I know RCI has some sort of thing like this for travel agents.


----------



## Saintsfanfl (Jan 22, 2013)

They have now removed "from Interval International" from the info in all the listings.


----------



## Saintsfanfl (Jan 22, 2013)

chriskre said:


> Maybe he's a travel agent and getting this inventory from II.
> I know RCI has some sort of thing like this for travel agents.

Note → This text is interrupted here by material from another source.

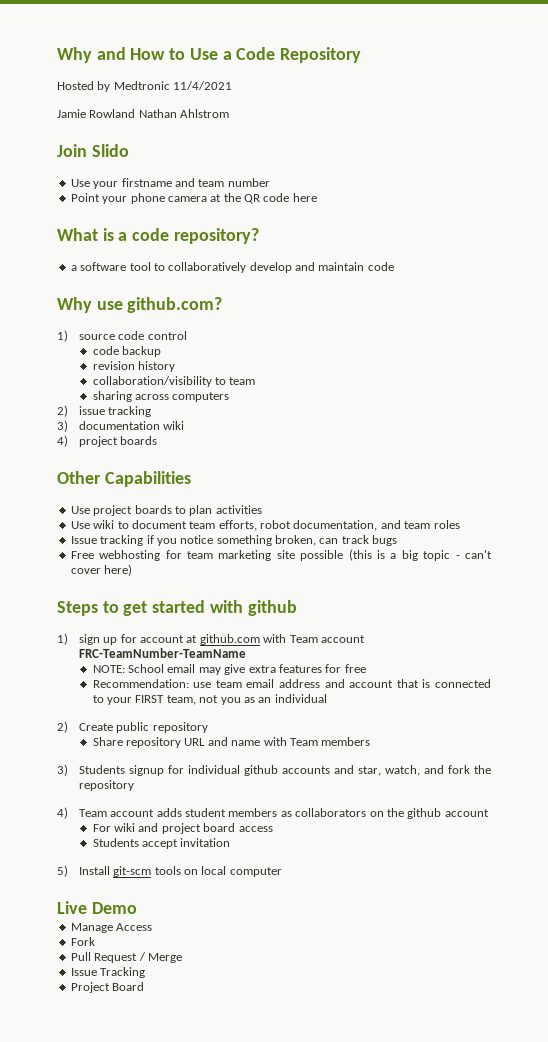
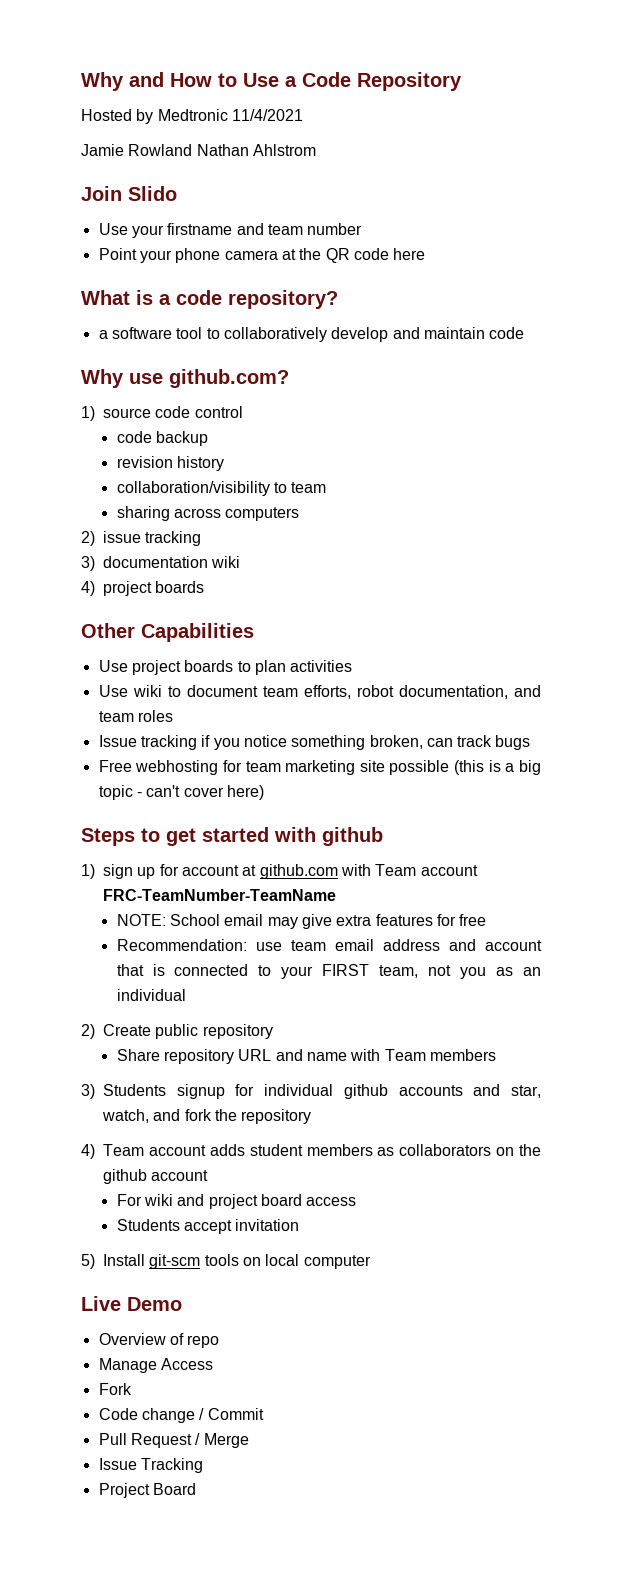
+ Overview of repo
+ Code change / Commit

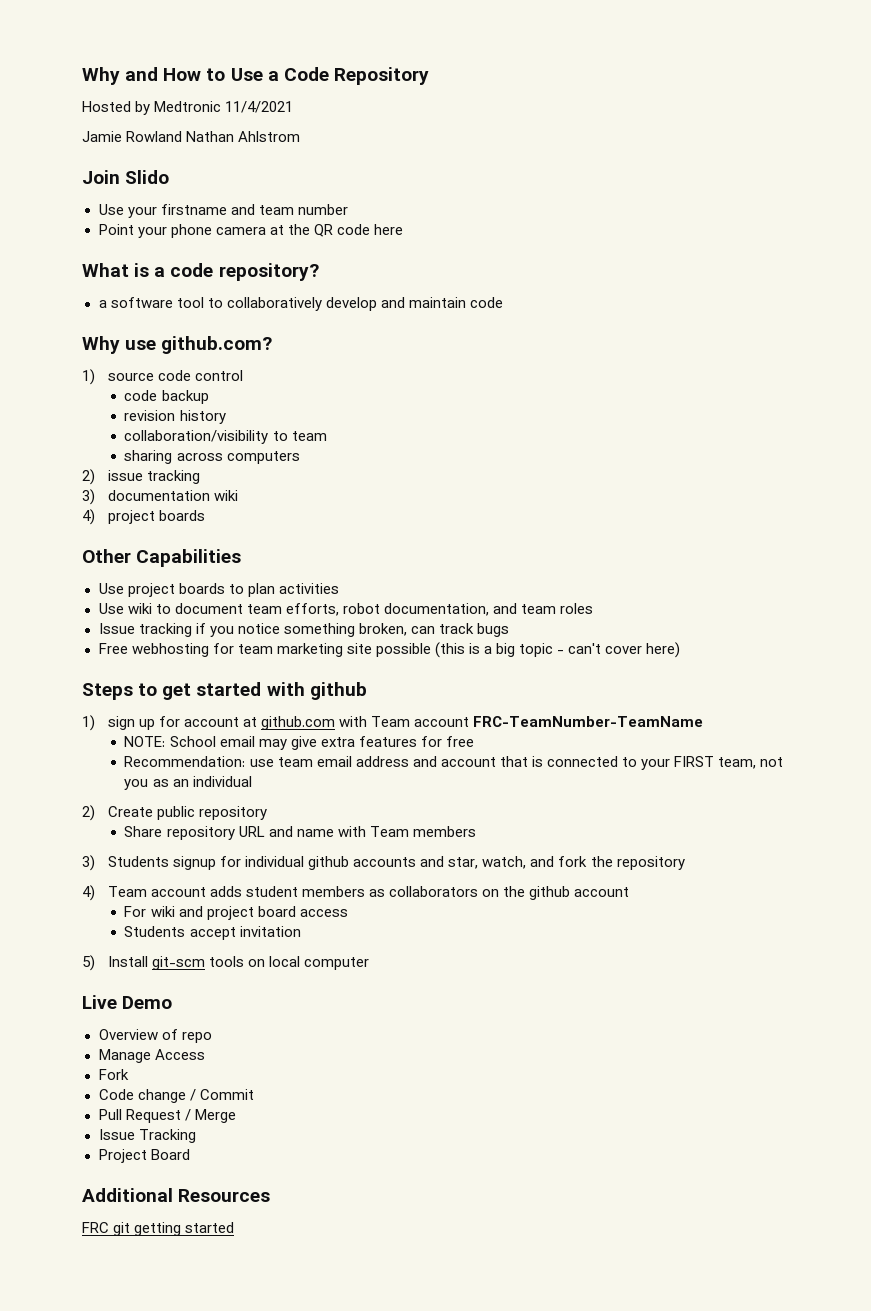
+ Additional Resources
+ FRC git getting started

It's an idea but highly doubtful based on the quality of the inventory being listed. They also went and removed the reference to Interval. Also, I don't think Interval stoops as low as RCI when it comes to renting exchanges.


----------



## Saintsfanfl (Jan 22, 2013)

He's definitely not a travel agent.



> Dear saintsfanfl,
> 
> Thanks, life is tough... I just want to get some of my maintenance fee back. That mean no vacation for me!!!
> 
> ...



He has listed 12 of them although some are a relist. All of them are Marriott Timber Lodge and Marriott Newport Coast Villas.


----------



## gmarine (Jan 22, 2013)

If someone wanted to, they could win the auction and before payment ask to see something in writing that the seller has the unit reserved. Then when the seller mentions the Interval Guest Certificate the buyer can explain to the seller the risks and that they dont want to make the purchase. The seller will send the buyer an auction cancelation request and cancel the purchase. The buyer is then able to leave negative feedback saying the item was an Interval exchange and subject to cancelation.  That feedback really hurts the ability to rent exchanges.

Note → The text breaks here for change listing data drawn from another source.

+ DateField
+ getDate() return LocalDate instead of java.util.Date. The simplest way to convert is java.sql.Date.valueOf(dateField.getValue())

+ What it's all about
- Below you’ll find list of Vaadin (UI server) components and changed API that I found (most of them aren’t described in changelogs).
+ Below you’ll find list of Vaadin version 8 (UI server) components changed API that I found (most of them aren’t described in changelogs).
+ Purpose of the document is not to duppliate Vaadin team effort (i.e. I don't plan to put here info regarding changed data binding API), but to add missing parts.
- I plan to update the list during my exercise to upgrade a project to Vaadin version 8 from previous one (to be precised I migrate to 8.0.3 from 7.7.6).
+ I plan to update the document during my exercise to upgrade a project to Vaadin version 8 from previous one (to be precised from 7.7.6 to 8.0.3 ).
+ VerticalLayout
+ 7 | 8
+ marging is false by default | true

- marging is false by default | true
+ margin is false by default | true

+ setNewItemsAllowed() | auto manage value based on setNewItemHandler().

Just sayin, its been done before.


----------



## Quadmaniac (Jan 23, 2013)

gmarine said:


> If someone wanted to, they could win the auction and before payment ask to see something in writing that the seller has the unit reserved. Then when the seller mentions the Interval Guest Certificate the buyer can explain to the seller the risks and that they dont want to make the purchase. The seller will send the buyer an auction cancelation request and cancel the purchase. The buyer is then able to leave negative feedback saying the item was an Interval exchange and subject to cancelation.  That feedback really hurts the ability to rent exchanges.
> 
> Just sayin, its been done before.



A bit extreme don't you think ?


----------



## Keep Traveling (Jan 23, 2013)

Not when they are renting 12 of them


----------



## gmarine (Jan 23, 2013)

Quadmaniac said:


> A bit extreme don't you think ?




For one unit or even two where the person is unaware of the rules, yes, extreme.  

 If a person politely informed the seller of 12 units that it really isnt permitted and you risk membership being canceled etc then the seller sent a rude or obscene reply, then its not extreme.


----------



## Quadmaniac (Jan 23, 2013)

gmarine said:


> For one unit or even two where the person is unaware of the rules, yes, extreme.
> 
> If a person politely informed the seller of 12 units that it really isnt permitted and you risk membership being canceled etc then the seller sent a rude or obscene reply, then its not extreme.



I was trying to point out two wrongs don't make a right. His actions, no matter how extreme they maybe be, it does not justify your proposal. It's a bit extreme to go to that extent to bid on his auction just to leave a bad feedback. You want to do this, or suggest that others do that, because he was rude and a jerk as a result. If you go through with this, what does that now say about you ? Did you not just stoop to his level ?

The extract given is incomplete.